▶ [Material for this task]:
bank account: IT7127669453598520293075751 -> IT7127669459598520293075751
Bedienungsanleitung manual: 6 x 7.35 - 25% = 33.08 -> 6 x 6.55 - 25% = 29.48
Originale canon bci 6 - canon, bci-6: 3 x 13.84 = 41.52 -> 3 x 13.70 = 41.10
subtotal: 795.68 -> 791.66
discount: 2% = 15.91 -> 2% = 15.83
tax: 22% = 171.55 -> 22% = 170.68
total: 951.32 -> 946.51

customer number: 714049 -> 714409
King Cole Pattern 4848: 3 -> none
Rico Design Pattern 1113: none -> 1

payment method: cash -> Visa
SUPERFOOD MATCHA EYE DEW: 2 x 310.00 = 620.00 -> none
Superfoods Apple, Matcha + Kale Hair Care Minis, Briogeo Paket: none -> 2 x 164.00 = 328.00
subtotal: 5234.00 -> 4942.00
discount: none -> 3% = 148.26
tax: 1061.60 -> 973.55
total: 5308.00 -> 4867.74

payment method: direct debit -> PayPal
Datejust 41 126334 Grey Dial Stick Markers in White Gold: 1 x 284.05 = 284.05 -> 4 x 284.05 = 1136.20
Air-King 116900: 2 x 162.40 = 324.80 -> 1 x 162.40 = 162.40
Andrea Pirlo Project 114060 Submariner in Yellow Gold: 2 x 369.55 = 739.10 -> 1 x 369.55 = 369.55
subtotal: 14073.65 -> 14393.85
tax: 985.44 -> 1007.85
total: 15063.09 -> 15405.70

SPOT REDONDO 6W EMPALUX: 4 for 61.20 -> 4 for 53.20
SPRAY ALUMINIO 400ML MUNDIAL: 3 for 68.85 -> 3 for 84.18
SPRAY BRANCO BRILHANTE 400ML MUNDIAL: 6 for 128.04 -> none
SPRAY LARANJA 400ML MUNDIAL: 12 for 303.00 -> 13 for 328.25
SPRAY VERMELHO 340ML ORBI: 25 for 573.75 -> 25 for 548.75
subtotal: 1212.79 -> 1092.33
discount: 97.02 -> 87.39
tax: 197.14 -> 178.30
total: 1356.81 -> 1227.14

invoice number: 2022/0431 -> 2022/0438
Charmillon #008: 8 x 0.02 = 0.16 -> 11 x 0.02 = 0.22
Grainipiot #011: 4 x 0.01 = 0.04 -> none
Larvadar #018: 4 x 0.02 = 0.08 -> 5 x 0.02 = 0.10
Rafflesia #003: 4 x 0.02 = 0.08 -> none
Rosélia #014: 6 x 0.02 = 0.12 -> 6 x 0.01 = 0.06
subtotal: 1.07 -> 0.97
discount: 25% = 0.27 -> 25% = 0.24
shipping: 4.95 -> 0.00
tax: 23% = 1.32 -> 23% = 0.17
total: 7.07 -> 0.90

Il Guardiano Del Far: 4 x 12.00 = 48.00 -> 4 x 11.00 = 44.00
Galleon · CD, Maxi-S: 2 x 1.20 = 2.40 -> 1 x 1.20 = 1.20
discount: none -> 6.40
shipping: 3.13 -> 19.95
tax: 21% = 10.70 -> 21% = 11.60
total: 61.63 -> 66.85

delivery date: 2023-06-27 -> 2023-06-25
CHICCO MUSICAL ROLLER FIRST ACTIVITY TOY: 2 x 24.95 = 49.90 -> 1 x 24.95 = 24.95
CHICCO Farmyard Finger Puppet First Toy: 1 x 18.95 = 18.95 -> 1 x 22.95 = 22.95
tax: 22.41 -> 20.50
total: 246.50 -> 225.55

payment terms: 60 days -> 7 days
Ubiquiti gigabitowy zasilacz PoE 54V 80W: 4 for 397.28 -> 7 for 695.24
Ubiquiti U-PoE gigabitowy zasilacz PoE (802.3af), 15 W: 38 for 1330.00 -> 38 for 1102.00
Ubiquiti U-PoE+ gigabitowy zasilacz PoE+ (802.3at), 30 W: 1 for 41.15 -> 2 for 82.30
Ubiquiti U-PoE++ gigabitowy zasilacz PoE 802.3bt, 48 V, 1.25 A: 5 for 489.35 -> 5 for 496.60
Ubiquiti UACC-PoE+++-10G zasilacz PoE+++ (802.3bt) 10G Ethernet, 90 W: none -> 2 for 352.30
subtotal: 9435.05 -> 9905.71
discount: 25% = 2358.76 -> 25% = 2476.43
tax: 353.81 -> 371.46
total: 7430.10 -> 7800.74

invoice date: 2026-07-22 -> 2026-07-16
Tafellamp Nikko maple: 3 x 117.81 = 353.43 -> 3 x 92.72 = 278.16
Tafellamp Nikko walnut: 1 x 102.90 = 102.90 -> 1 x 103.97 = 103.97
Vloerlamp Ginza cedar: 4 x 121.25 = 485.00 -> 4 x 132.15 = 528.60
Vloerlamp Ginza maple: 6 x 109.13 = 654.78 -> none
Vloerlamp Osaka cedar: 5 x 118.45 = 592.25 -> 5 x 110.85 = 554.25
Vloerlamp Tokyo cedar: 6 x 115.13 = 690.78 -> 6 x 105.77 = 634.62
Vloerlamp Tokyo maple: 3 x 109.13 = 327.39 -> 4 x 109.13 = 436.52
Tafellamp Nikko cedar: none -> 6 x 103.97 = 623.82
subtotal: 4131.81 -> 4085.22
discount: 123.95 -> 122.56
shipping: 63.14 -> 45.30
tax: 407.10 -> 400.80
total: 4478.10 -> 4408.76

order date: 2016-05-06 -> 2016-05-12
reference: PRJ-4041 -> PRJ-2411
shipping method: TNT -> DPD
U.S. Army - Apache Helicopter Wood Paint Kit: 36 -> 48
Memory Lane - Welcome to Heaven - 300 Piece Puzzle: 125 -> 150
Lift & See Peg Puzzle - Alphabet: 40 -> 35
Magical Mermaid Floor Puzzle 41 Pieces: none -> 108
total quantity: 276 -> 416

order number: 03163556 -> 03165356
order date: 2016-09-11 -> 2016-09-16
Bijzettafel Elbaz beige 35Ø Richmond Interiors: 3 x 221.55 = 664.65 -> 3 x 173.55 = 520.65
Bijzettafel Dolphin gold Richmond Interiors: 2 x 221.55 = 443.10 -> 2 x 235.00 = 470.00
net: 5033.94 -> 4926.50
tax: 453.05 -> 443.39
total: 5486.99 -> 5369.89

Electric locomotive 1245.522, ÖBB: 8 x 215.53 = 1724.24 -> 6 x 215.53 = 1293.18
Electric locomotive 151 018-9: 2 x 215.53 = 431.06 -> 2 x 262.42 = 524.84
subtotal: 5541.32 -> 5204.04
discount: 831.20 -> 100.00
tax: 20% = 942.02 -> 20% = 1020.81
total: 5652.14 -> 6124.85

▶ [Problem to work on]: Set the data above down again in full, exactly as it reads.

▶ [Answer box]:
bank account: IT7127669453598520293075751 -> IT7127669459598520293075751
Bedienungsanleitung manual: 6 x 7.35 - 25% = 33.08 -> 6 x 6.55 - 25% = 29.48
Originale canon bci 6 - canon, bci-6: 3 x 13.84 = 41.52 -> 3 x 13.70 = 41.10
subtotal: 795.68 -> 791.66
discount: 2% = 15.91 -> 2% = 15.83
tax: 22% = 171.55 -> 22% = 170.68
total: 951.32 -> 946.51

customer number: 714049 -> 714409
King Cole Pattern 4848: 3 -> none
Rico Design Pattern 1113: none -> 1

payment method: cash -> Visa
SUPERFOOD MATCHA EYE DEW: 2 x 310.00 = 620.00 -> none
Superfoods Apple, Matcha + Kale Hair Care Minis, Briogeo Paket: none -> 2 x 164.00 = 328.00
subtotal: 5234.00 -> 4942.00
discount: none -> 3% = 148.26
tax: 1061.60 -> 973.55
total: 5308.00 -> 4867.74

payment method: direct debit -> PayPal
Datejust 41 126334 Grey Dial Stick Markers in White Gold: 1 x 284.05 = 284.05 -> 4 x 284.05 = 1136.20
Air-King 116900: 2 x 162.40 = 324.80 -> 1 x 162.40 = 162.40
Andrea Pirlo Project 114060 Submariner in Yellow Gold: 2 x 369.55 = 739.10 -> 1 x 369.55 = 369.55
subtotal: 14073.65 -> 14393.85
tax: 985.44 -> 1007.85
total: 15063.09 -> 15405.70

SPOT REDONDO 6W EMPALUX: 4 for 61.20 -> 4 for 53.20
SPRAY ALUMINIO 400ML MUNDIAL: 3 for 68.85 -> 3 for 84.18
SPRAY BRANCO BRILHANTE 400ML MUNDIAL: 6 for 128.04 -> none
SPRAY LARANJA 400ML MUNDIAL: 12 for 303.00 -> 13 for 328.25
SPRAY VERMELHO 340ML ORBI: 25 for 573.75 -> 25 for 548.75
subtotal: 1212.79 -> 1092.33
discount: 97.02 -> 87.39
tax: 197.14 -> 178.30
total: 1356.81 -> 1227.14

invoice number: 2022/0431 -> 2022/0438
Charmillon #008: 8 x 0.02 = 0.16 -> 11 x 0.02 = 0.22
Grainipiot #011: 4 x 0.01 = 0.04 -> none
Larvadar #018: 4 x 0.02 = 0.08 -> 5 x 0.02 = 0.10
Rafflesia #003: 4 x 0.02 = 0.08 -> none
Rosélia #014: 6 x 0.02 = 0.12 -> 6 x 0.01 = 0.06
subtotal: 1.07 -> 0.97
discount: 25% = 0.27 -> 25% = 0.24
shipping: 4.95 -> 0.00
tax: 23% = 1.32 -> 23% = 0.17
total: 7.07 -> 0.90

Il Guardiano Del Far: 4 x 12.00 = 48.00 -> 4 x 11.00 = 44.00
Galleon · CD, Maxi-S: 2 x 1.20 = 2.40 -> 1 x 1.20 = 1.20
discount: none -> 6.40
shipping: 3.13 -> 19.95
tax: 21% = 10.70 -> 21% = 11.60
total: 61.63 -> 66.85

delivery date: 2023-06-27 -> 2023-06-25
CHICCO MUSICAL ROLLER FIRST ACTIVITY TOY: 2 x 24.95 = 49.90 -> 1 x 24.95 = 24.95
CHICCO Farmyard Finger Puppet First Toy: 1 x 18.95 = 18.95 -> 1 x 22.95 = 22.95
tax: 22.41 -> 20.50
total: 246.50 -> 225.55

payment terms: 60 days -> 7 days
Ubiquiti gigabitowy zasilacz PoE 54V 80W: 4 for 397.28 -> 7 for 695.24
Ubiquiti U-PoE gigabitowy zasilacz PoE (802.3af), 15 W: 38 for 1330.00 -> 38 for 1102.00
Ubiquiti U-PoE+ gigabitowy zasilacz PoE+ (802.3at), 30 W: 1 for 41.15 -> 2 for 82.30
Ubiquiti U-PoE++ gigabitowy zasilacz PoE 802.3bt, 48 V, 1.25 A: 5 for 489.35 -> 5 for 496.60
Ubiquiti UACC-PoE+++-10G zasilacz PoE+++ (802.3bt) 10G Ethernet, 90 W: none -> 2 for 352.30
subtotal: 9435.05 -> 9905.71
discount: 25% = 2358.76 -> 25% = 2476.43
tax: 353.81 -> 371.46
total: 7430.10 -> 7800.74

invoice date: 2026-07-22 -> 2026-07-16
Tafellamp Nikko maple: 3 x 117.81 = 353.43 -> 3 x 92.72 = 278.16
Tafellamp Nikko walnut: 1 x 102.90 = 102.90 -> 1 x 103.97 = 103.97
Vloerlamp Ginza cedar: 4 x 121.25 = 485.00 -> 4 x 132.15 = 528.60
Vloerlamp Ginza maple: 6 x 109.13 = 654.78 -> none
Vloerlamp Osaka cedar: 5 x 118.45 = 592.25 -> 5 x 110.85 = 554.25
Vloerlamp Tokyo cedar: 6 x 115.13 = 690.78 -> 6 x 105.77 = 634.62
Vloerlamp Tokyo maple: 3 x 109.13 = 327.39 -> 4 x 109.13 = 436.52
Tafellamp Nikko cedar: none -> 6 x 103.97 = 623.82
subtotal: 4131.81 -> 4085.22
discount: 123.95 -> 122.56
shipping: 63.14 -> 45.30
tax: 407.10 -> 400.80
total: 4478.10 -> 4408.76

order date: 2016-05-06 -> 2016-05-12
reference: PRJ-4041 -> PRJ-2411
shipping method: TNT -> DPD
U.S. Army - Apache Helicopter Wood Paint Kit: 36 -> 48
Memory Lane - Welcome to Heaven - 300 Piece Puzzle: 125 -> 150
Lift & See Peg Puzzle - Alphabet: 40 -> 35
Magical Mermaid Floor Puzzle 41 Pieces: none -> 108
total quantity: 276 -> 416

order number: 03163556 -> 03165356
order date: 2016-09-11 -> 2016-09-16
Bijzettafel Elbaz beige 35Ø Richmond Interiors: 3 x 221.55 = 664.65 -> 3 x 173.55 = 520.65
Bijzettafel Dolphin gold Richmond Interiors: 2 x 221.55 = 443.10 -> 2 x 235.00 = 470.00
net: 5033.94 -> 4926.50
tax: 453.05 -> 443.39
total: 5486.99 -> 5369.89

Electric locomotive 1245.522, ÖBB: 8 x 215.53 = 1724.24 -> 6 x 215.53 = 1293.18
Electric locomotive 151 018-9: 2 x 215.53 = 431.06 -> 2 x 262.42 = 524.84
subtotal: 5541.32 -> 5204.04
discount: 831.20 -> 100.00
tax: 20% = 942.02 -> 20% = 1020.81
total: 5652.14 -> 6124.85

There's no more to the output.